And for all this, I felt ashamed. My arrogance, my hostility, my mourning for a passion lost to the betrayal of others.
But these feelings were familiar. They resonated with a recent empathy. Then I remembered a passage from Seven Pillars of Wisdom (T.E.Lawrence's account of his part in the Arab Revolt during WWI). Talking of how he felt some years after having left Arabia, he wrote he had
"a resultant feeling of intense loneliness in life, and a contempt, not for men, but for all they do" (ch.1,p32)
This is the feeling I have.
Other passages have congruence with how I see the current state of the 'agile movement':
"As time went by our need to fight for the ideal increased to an unquestioning possession, riding with spur and rein over our doubts. Willy-nilly it became a faith. We had sold ourselves into it's slavery, manacled ourselves together in it's chain-gang, bowed ourselves to serve it's holiness with all our good and ill content. The mentality of ordinary human slaves is terrible - they have lost the world - and we had surrendered, not body alone, but soul to the overmastering greed of victory. By our own act we were drained of morality, of volition, of responsibility, like dead leaves in the wind." (ch.1,p29)

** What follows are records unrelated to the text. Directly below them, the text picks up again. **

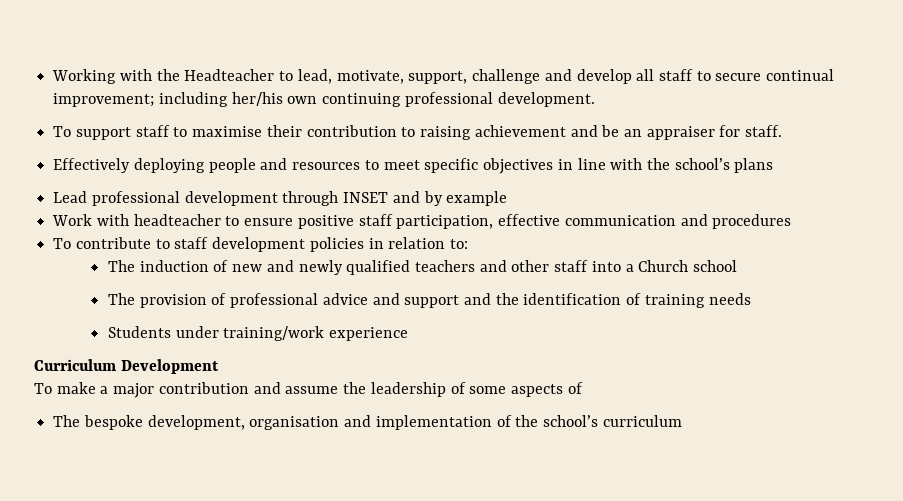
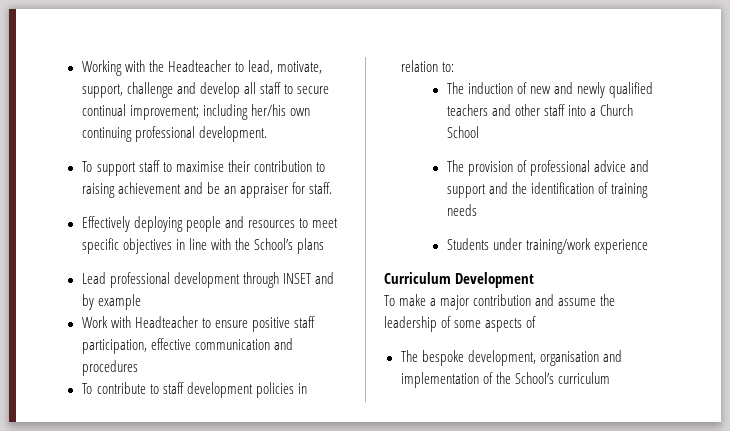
- Effectively deploying people and resources to meet specific objectives in line with the school’s plans
+ Effectively deploying people and resources to meet specific objectives in line with the School’s plans
- Work with headteacher to ensure positive staff participation, effective communication and procedures
+ Work with Headteacher to ensure positive staff participation, effective communication and procedures
- The induction of new and newly qualified teachers and other staff into a Church school
+ The induction of new and newly qualified teachers and other staff into a Church School
- The bespoke development, organisation and implementation of the school’s curriculum
+ The bespoke development, organisation and implementation of the School’s curriculum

Others speak to how I feel about my history with agile:
"The moral freshness of the world-to-be intoxicated us. We were wrought up in the ideas inexpressible and vaporous, but to be fought for. We lived many lives in those whirling campaigns, never sparing ourselves: yet when we achieved and the new world dawned, the old men came out again and took our victory to remake in the likeness of the former world they knew. Youth could win, but had not learned to keep: and was pitiably weak against age. We stammered that we had worked for a new heaven and a new earth, and they thanked us kindly and made their peace." (introduction to later editions)
In these words I find solace. Men far greater than I, more central to more important histories, have fallen prey to these feelings. In the pursuit of what you believe to be a better way of the world, maybe there is an inevitability in the course of human history for the vanguard to become dissolute with the world they help forge. Yet in these new worlds there is value and benefit for others - it is a better world for them. For the vanguard it was about the pursuit of the ideal, the journey. For the rest it is about the destination of being somewhere better. These two things can never sit well together.
So where does this leave me?
In looking for new employment I discovered that I unwittingly undertook a similar path to Lawrence. Although I am being offer Head of Development/CTO roles, I find myself drawn to being a programmer at the bottom of the pile. I even went as far as to draft an alternative version of my CV removing my management and agile experience (but have not used it). Lawrence re-enlisted in the RAF under an assumed name, but was discovered, at which point he enlisted under another name in the RTC where he was unhappy. Maybe this is something I should take heed of?
Further, I have come to recognize that I am a 'vanguard' kind of guy. I suppose I always have been. And in that there is an acceptance. I should feel no shame but know it is time to move on and let the followers settle. Those who make the war cannot make the peace.